Re: [PATCH v2 3/5] mm/memory-failure: improve memory failure action_result messages

From: Jane Chu
Date: Mon May 20 2024 - 14:31:12 EST


On 5/16/2024 2:46 AM, Oscar Salvador wrote:

On Fri, May 10, 2024 at 12:26:00AM -0600, Jane Chu wrote:
Added two explicit MF_MSG messages describing failure in get_hwpoison_page.
Attemped to document the definition of various action names, and made a few
adjustment to the action_result() calls.

Signed-off-by: Jane Chu <jane.chu@xxxxxxxxxx>
...
+/*
+ * MF_IGNORED - Either the m-f() handler did nothing to recover, or it did
"or if it"
+ * something, then caught in a race condition which renders the effort sort
"it was caught"

I would also add to MF_IGNORED that we mark the page hwpoisoned anyway.
Thanks!  Will fix, and add comments.
@@ -1018,7 +1034,7 @@ static int me_unknown(struct page_state *ps, struct page *p)
{
pr_err("%#lx: Unknown page state\n", page_to_pfn(p));
unlock_page(p);
- return MF_FAILED;
+ return MF_IGNORED;
}
I was confused because I saw you replaced all MF_MSG_UNKNOWN, so I
wondered how we can end up here until I saw this is a catch-all in case
we fail to make sense of the page->flags.
While you are improving this, I would suggest to add a little comment
above the function explaining how we can reach it.
Yes, it's a catch-all versus something that suppose to happen, will add comments.

/*
@@ -2055,6 +2071,7 @@ static int try_memory_failure_hugetlb(unsigned long pfn, int flags, int *hugetlb
if (flags & MF_ACTION_REQUIRED) {
folio = page_folio(p);
res = kill_accessing_process(current, folio_pfn(folio), flags);
+ return action_result(pfn, MF_MSG_ALREADY_POISONED, MF_FAILED);
I do not understand why are you doing this.

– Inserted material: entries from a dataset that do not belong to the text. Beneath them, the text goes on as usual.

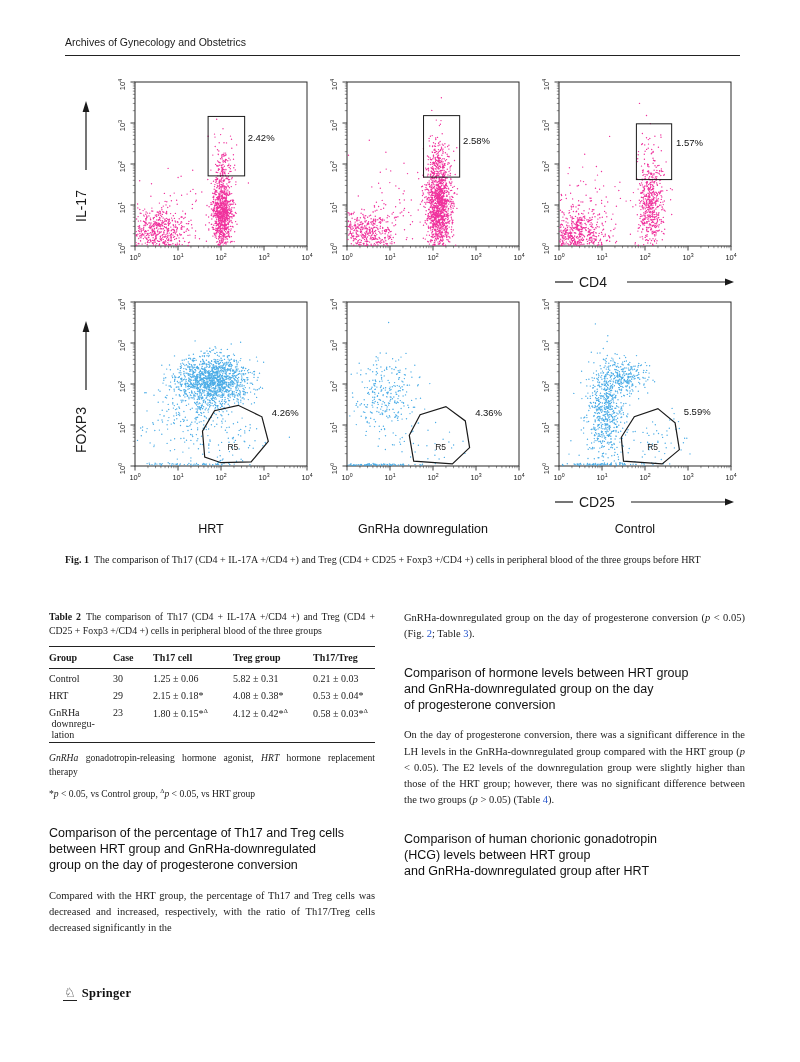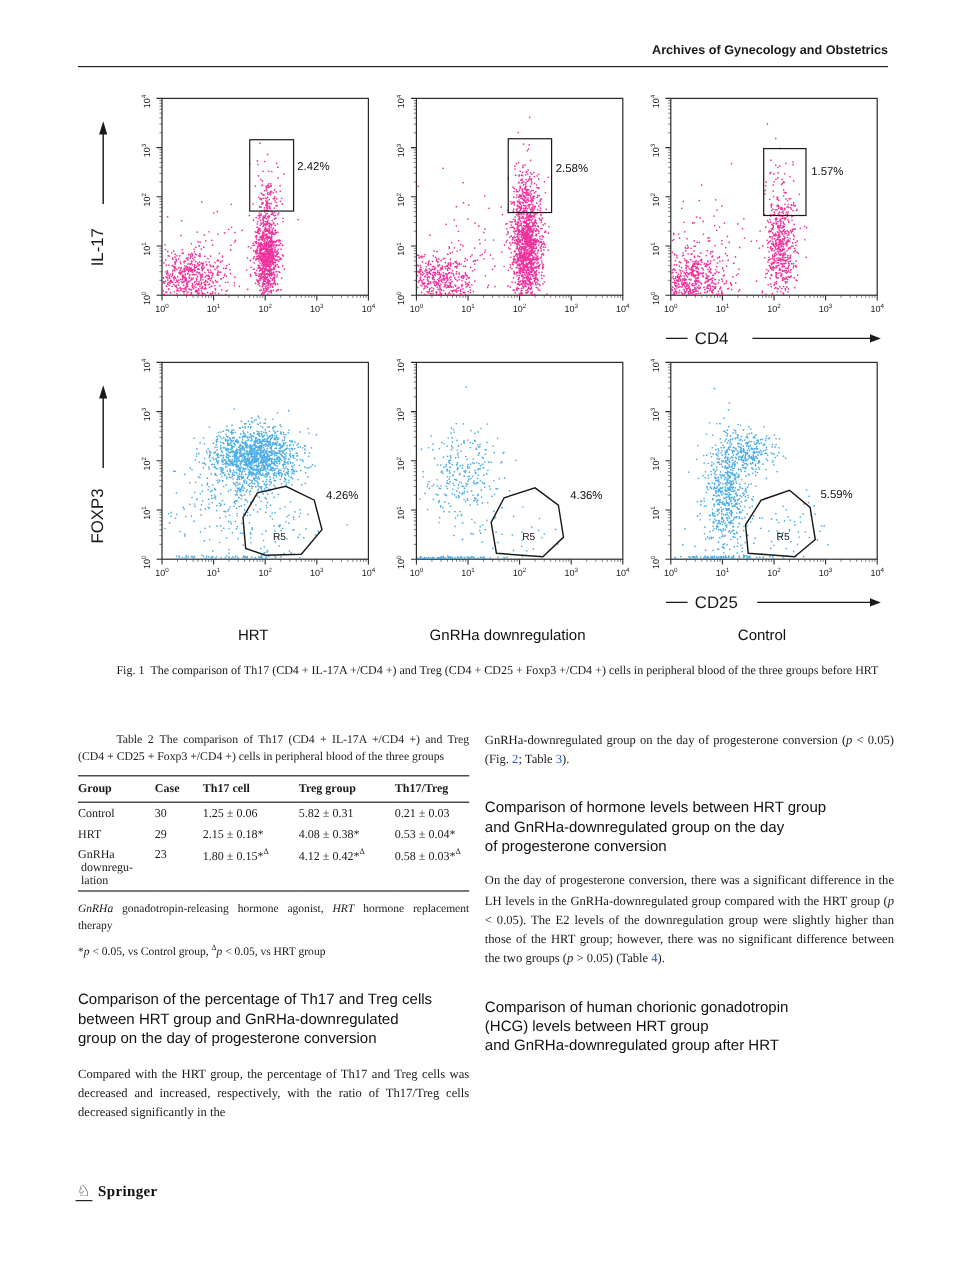"Archives of Gynecology and Obstetrics" .journal-header { font-weight: bold -> none; text-align: right -> left }
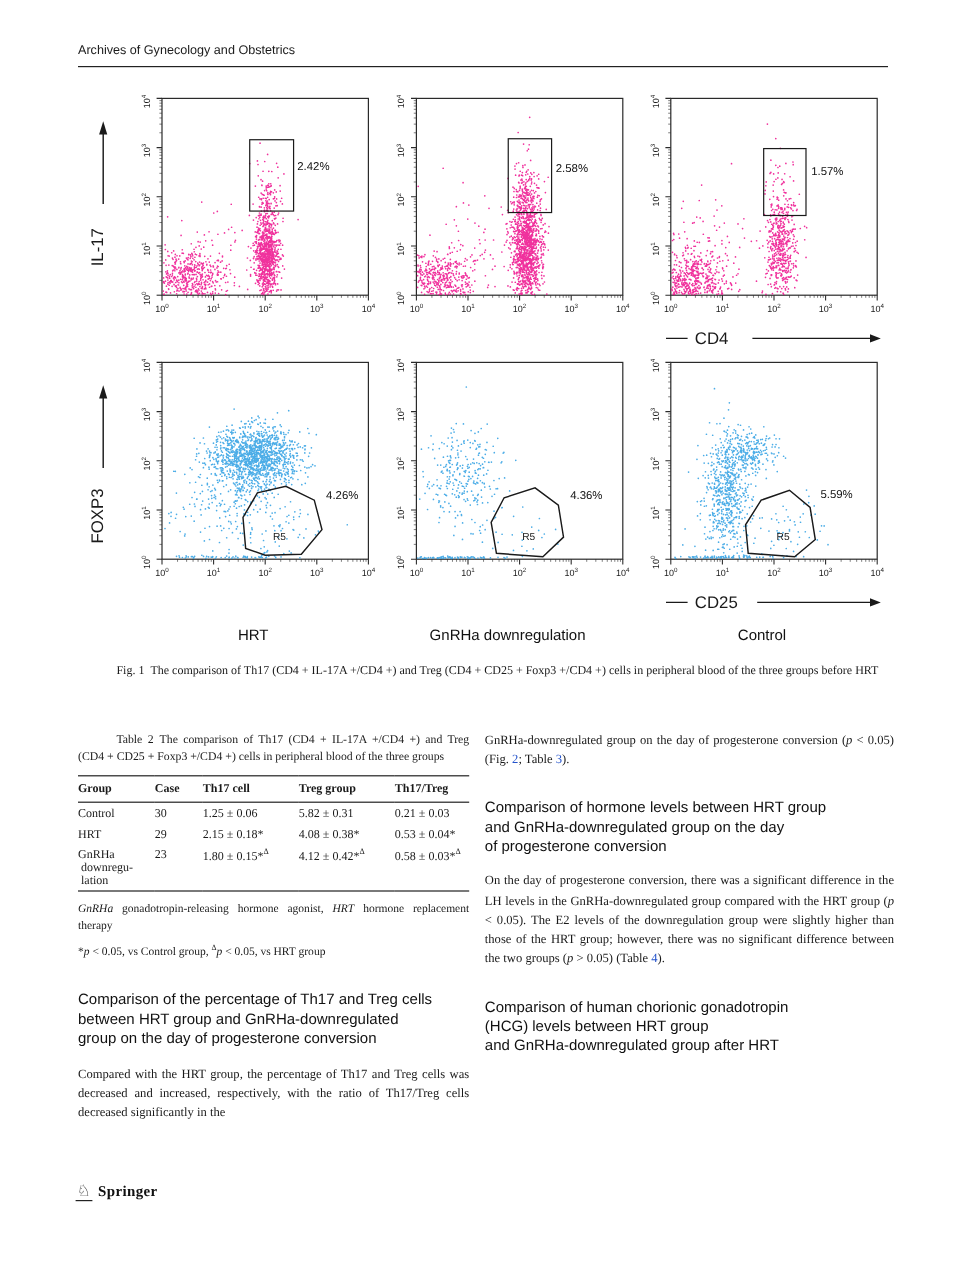"Fig. 1" .r-b { font-weight: normal -> bold; margin-left: 32px -> none }
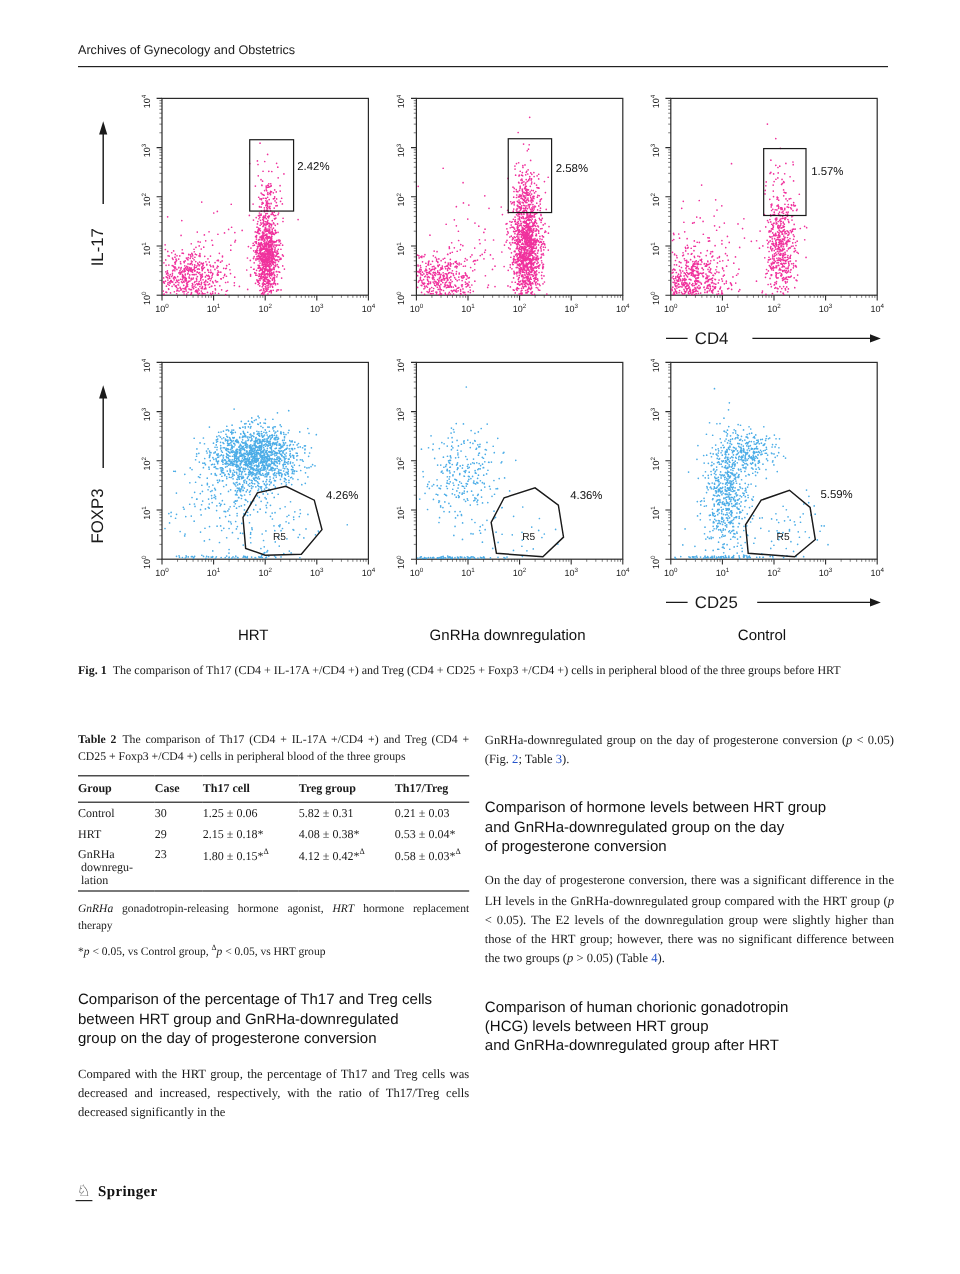"Table 2 The comparison of" .leftcol { left: 65px -> 49px }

First of all, why is this considered a failure? We did not fail this
time, did we? We went right ahead and kill the process which was
re-accessing the hwpoisoned page. Is that considered a failure?

Given that the goal for the m-f() handler is to isolate the poisoned page, so in this case,

even if the kernel has killed the page, nothing else could be done to prevent the page from

being accessed and triggering another MCE, which is, I suppose more sever than triggering a page fault.


Second, you are know supressing -EHWPOISON with whatever action_result()
will gives us, which judging from the actual code would be -EBUSY?
I do not think that that is right, and we should be returning
-EHWPOISON. Or whatever error code kill_accessing_process() gives us.


@@ -2231,6 +2248,7 @@ int memory_failure(unsigned long pfn, int flags)
res = kill_accessing_process(current, pfn, flags);
if (flags & MF_COUNT_INCREASED)
put_page(p);
+ action_result(pfn, MF_MSG_ALREADY_POISONED, MF_FAILED);
This is not coherent with what you did in try_memory_failure_hugetlb
for MF_MSG_ALREADY_POISONED, I __think__ that in there we should be
doing the same as we do here.


Good catch, thanks.  In both cases, 'res' from kill_accessing_process() should be returned.

Thanks!

-jane